T cells & IL-17
Role of T Cells in Lung Ischemia-Reperfusion Injury
Despite refinements in lung preservation and improvements in surgical technique and perioperative care, IR injury remains a significant cause of early morbidity and mortality after lung transplant. Clearly, prevention of IR injury is sorely needed.
We are utilizing both in vivo and in vitro models as complementary approaches to study mechanisms of lung IR injury. We have demonstrated a vital role for alveolar macrophages and TNF-alpha production in lung IR injury and have described crosstalk between macrophages and alveolar epithelial cells during IR injury. Current studies are focused on evaluating the role of CD4+ T cells, T cell-derived cytokines, and the innate immune system in lung IR injury. Preliminary studies indicate that NKT cells are pivotal for the initiation of IR injury and that NKT cell-produced IL-17 is a key chemokine for the activation and infiltration of neutrophils which lead to tissue damage. Dendritic cell-derived IL-23 also seems to be an upstream mediator of NKT cell activation. In addition, oxidative stress mechanisms of IR injury are being studied. Here, NADPH oxidase-generated reactive oxygen species is a key component of immune cell activation upon reperfusion, and we are studying the role of NADPH oxidase in various cell types in mediating IR-induced inflammatory pathways. Our laboratory uses various knockout and chimeric mice, immune cell ablation studies with diphtheria toxin in susceptible transgenic mice, adoptive transfer studies, and cultured immune cells to address mechanistic questions both in vivo and in vitro to study mechanisms of lung IR injury. In testing our hypotheses we hope to gain further knowledge of the pathways that mediate lung IR injury that will enable the development of specific small molecules that can be used in future clinical studies.
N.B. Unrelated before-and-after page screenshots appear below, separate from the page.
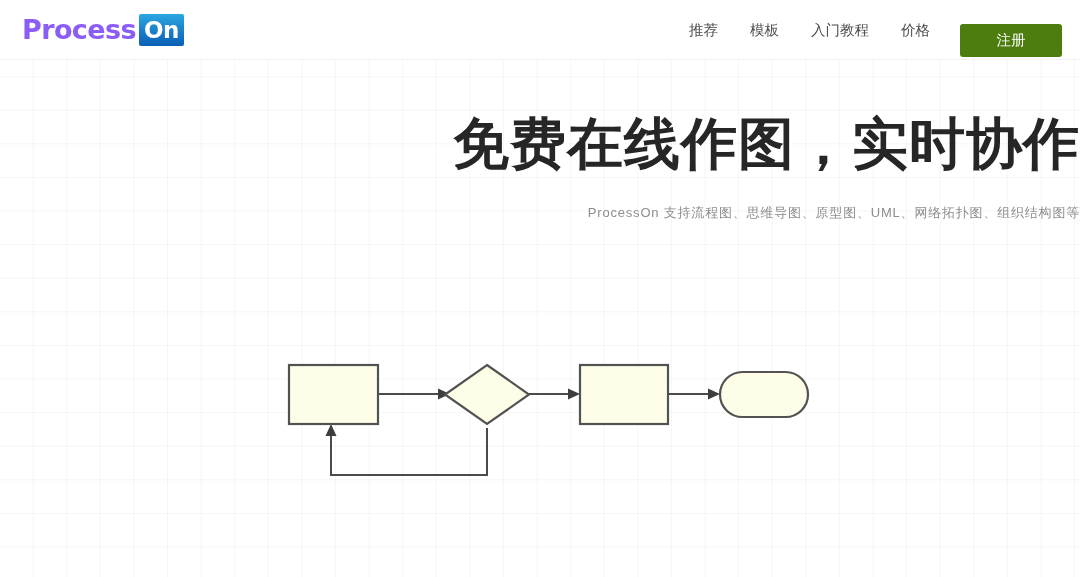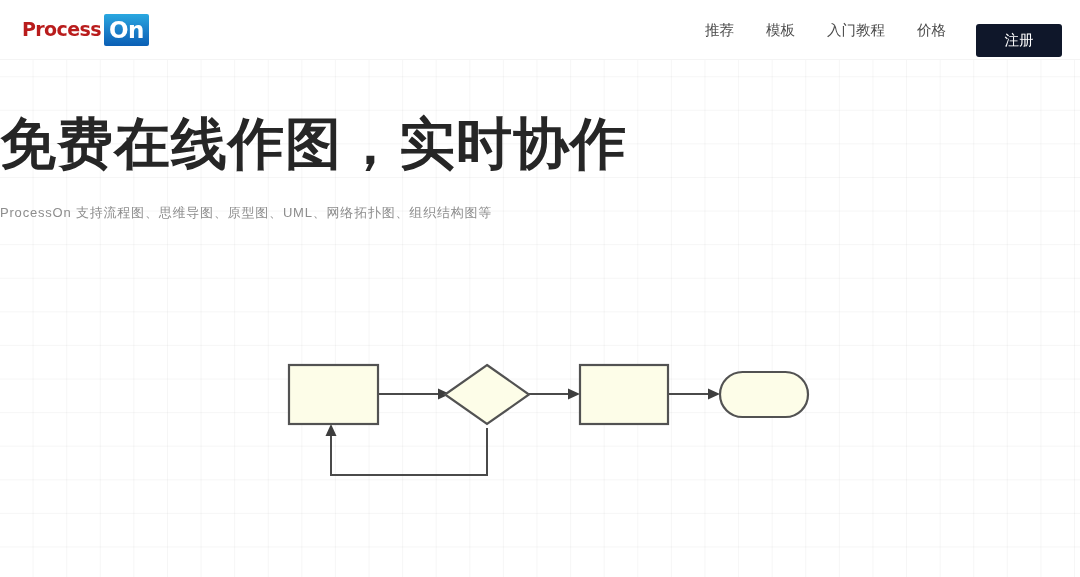"Process" #logo-process { color: #b91c1c -> #8b5cf6; font-size: 19px -> 27px }
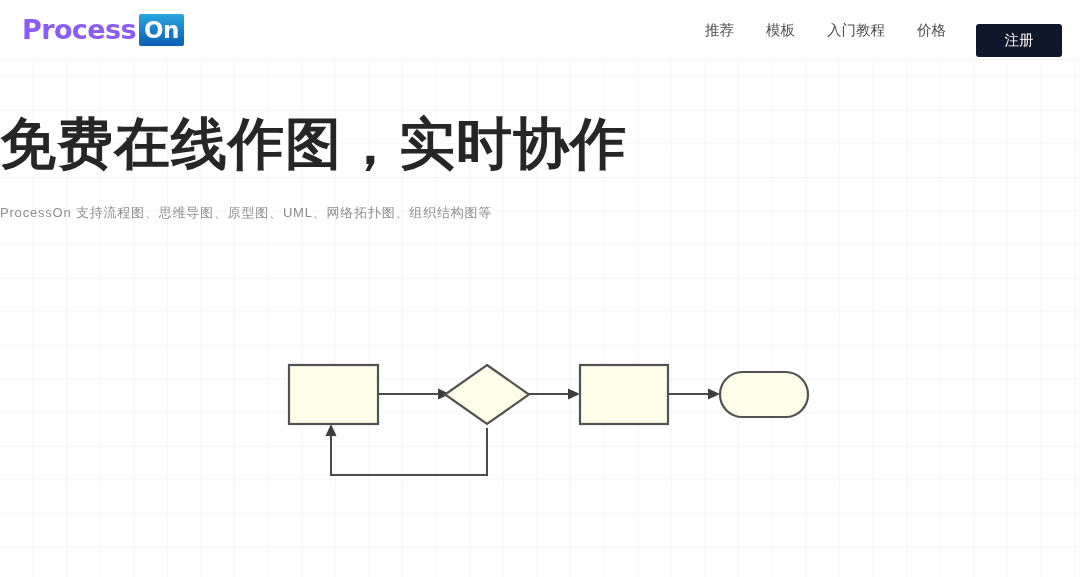"注册" #signup-button { background: #0f172a -> #4d7c0f; width: 86px -> 102px }
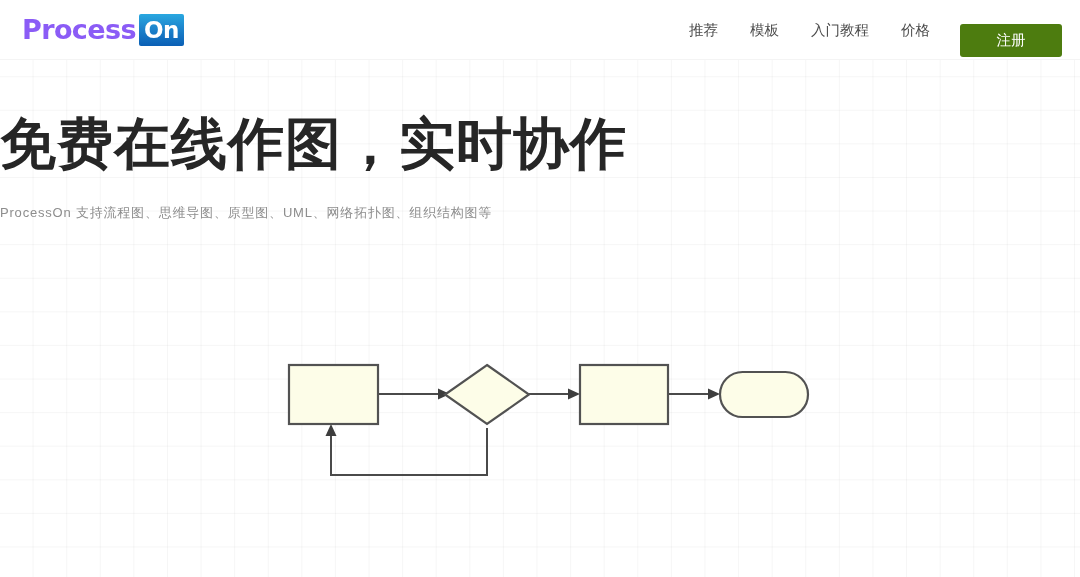"免费在线作图，实时协作" #hero { text-align: left -> right }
Representative flow cytometric analysis of IL-17-expressing leukocytes. Wild-type mice underwent either sham or IR surgery, and cell suspensions were prepared from left lungs. CD45+ 7-AAD- B220- TCRb+ cells were gated and further assessed by flow cytometry as shown. The numbers within each box indicate the percentage of cells gated. (A) The number of IL-17-expressing iNKT cells (IL-17+ CD1d tetramer+) was increased after IR compared to sham. (B) A substantial increase in the number of IL-17-expressing neutrophils (IL-17+ Gr-1+) occurred after IR. (C) The number of IL-17-expressing gd T cells (IL-17+ gdTCR+) was not increased after IR compared to sham.